[PROVIDED DATA — start]

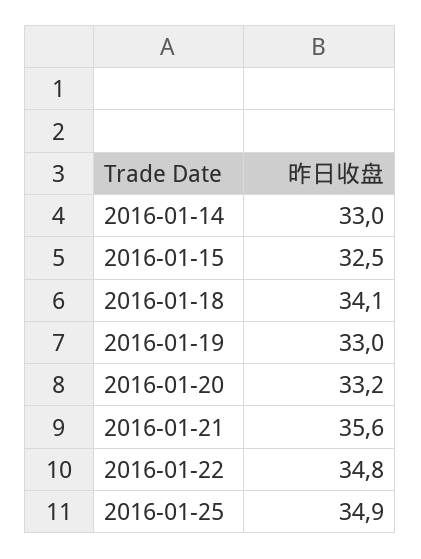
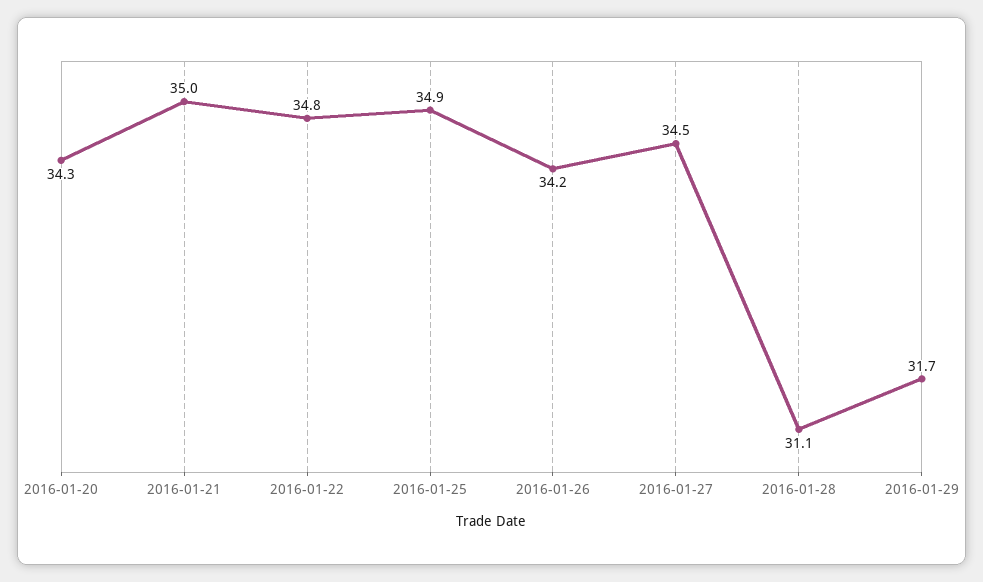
2016-01-14: 33 -> none
2016-01-15: 32.5 -> none
2016-01-18: 34.1 -> none
2016-01-19: 33 -> none
2016-01-20: 33.2 -> 34.3
2016-01-21: 35.6 -> 35
2016-01-26: none -> 34.2
2016-01-27: none -> 34.5
2016-01-28: none -> 31.1
2016-01-29: none -> 31.7

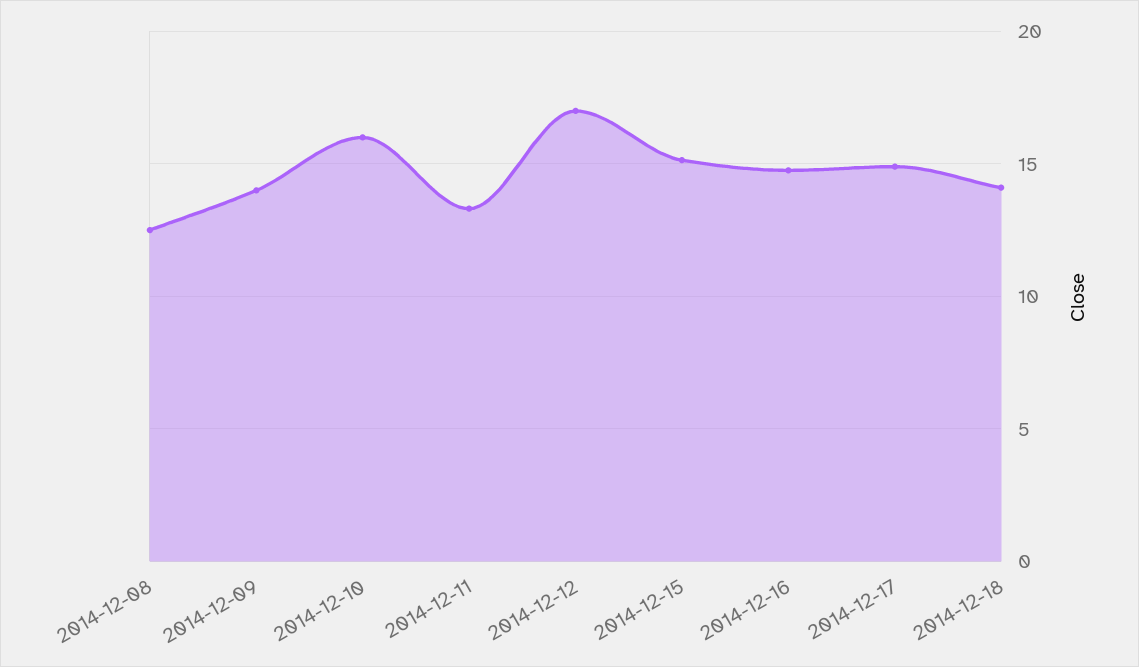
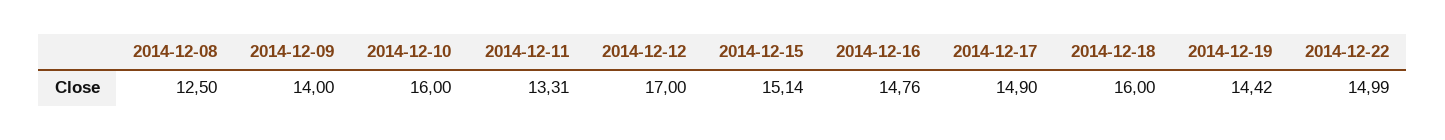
2014-12-18: 14 -> 16
2014-12-19: none -> 14.42
2014-12-22: none -> 14.99

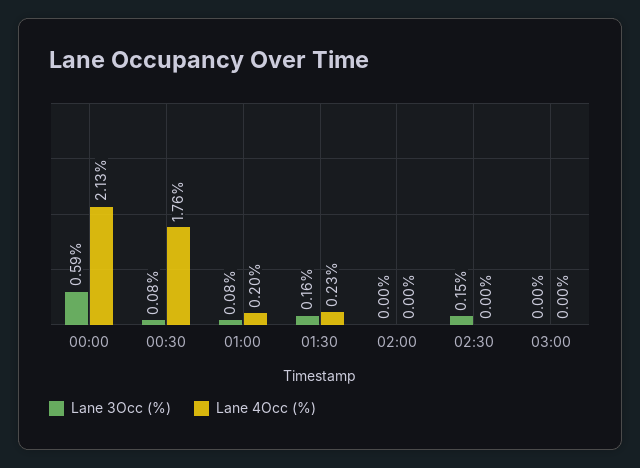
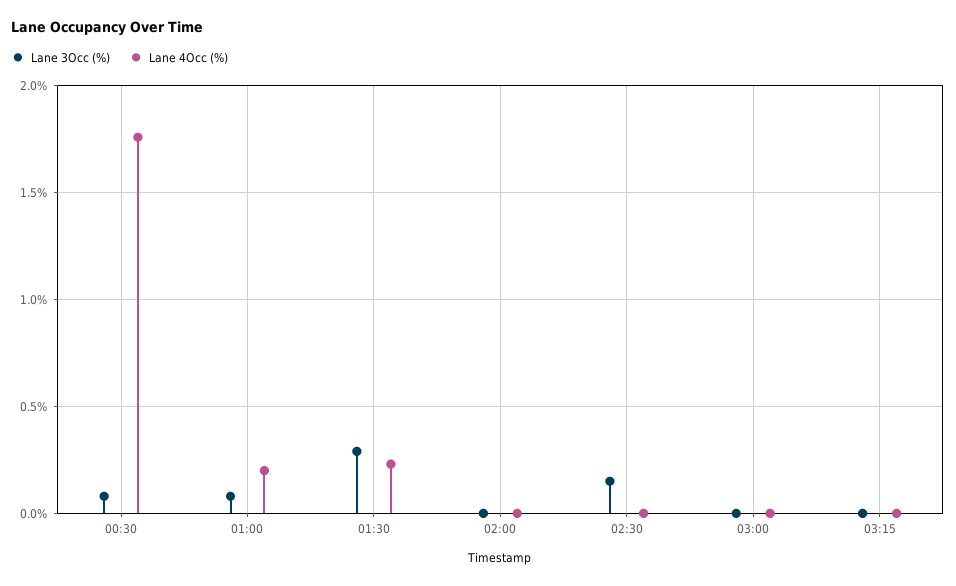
Lane 3Occ (%), 00:00: 0.59 -> none
Lane 4Occ (%), 00:00: 2.13 -> none
Lane 3Occ (%), 01:30: 0.16 -> 0.3
Lane 3Occ (%), 03:15: none -> 0
Lane 4Occ (%), 03:15: none -> 0

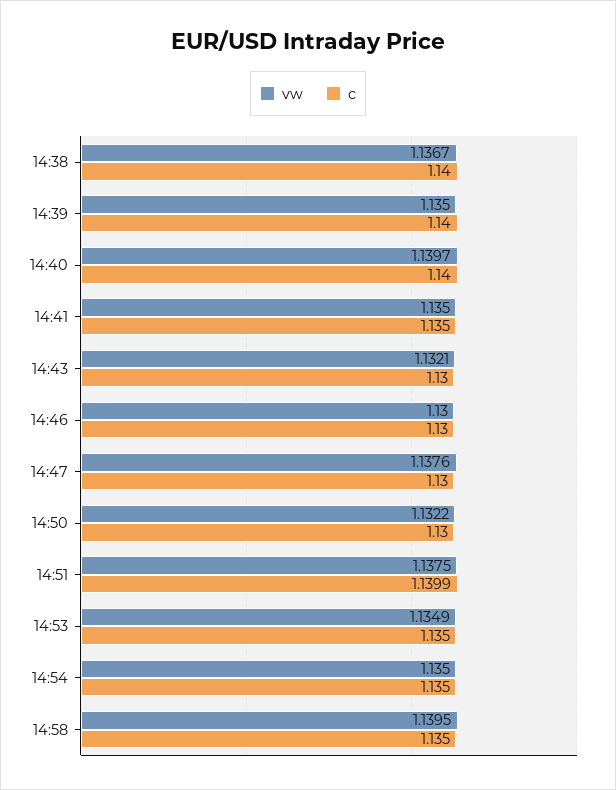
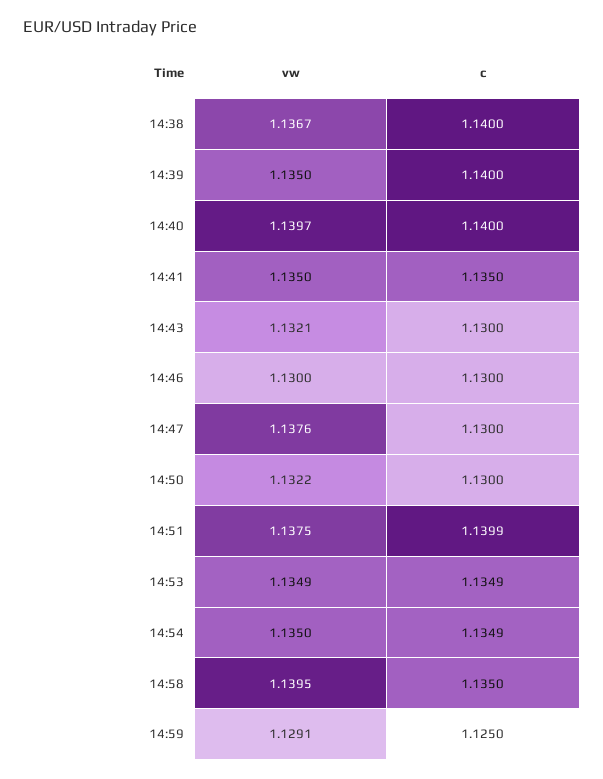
c, 14:53: 1.135 -> 1.1349
c, 14:54: 1.135 -> 1.1349
vw, 14:59: none -> 1.1291
c, 14:59: none -> 1.125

[PROVIDED DATA — finish]

* TASK OBJECTIVE: Copy each entry exactly, with no pictures.

* COMPLETED TASK:
2016-01-14: 33 -> none
2016-01-15: 32.5 -> none
2016-01-18: 34.1 -> none
2016-01-19: 33 -> none
2016-01-20: 33.2 -> 34.3
2016-01-21: 35.6 -> 35
2016-01-26: none -> 34.2
2016-01-27: none -> 34.5
2016-01-28: none -> 31.1
2016-01-29: none -> 31.7

2014-12-18: 14 -> 16
2014-12-19: none -> 14.42
2014-12-22: none -> 14.99

Lane 3Occ (%), 00:00: 0.59 -> none
Lane 4Occ (%), 00:00: 2.13 -> none
Lane 3Occ (%), 01:30: 0.16 -> 0.3
Lane 3Occ (%), 03:15: none -> 0
Lane 4Occ (%), 03:15: none -> 0

c, 14:53: 1.135 -> 1.1349
c, 14:54: 1.135 -> 1.1349
vw, 14:59: none -> 1.1291
c, 14:59: none -> 1.125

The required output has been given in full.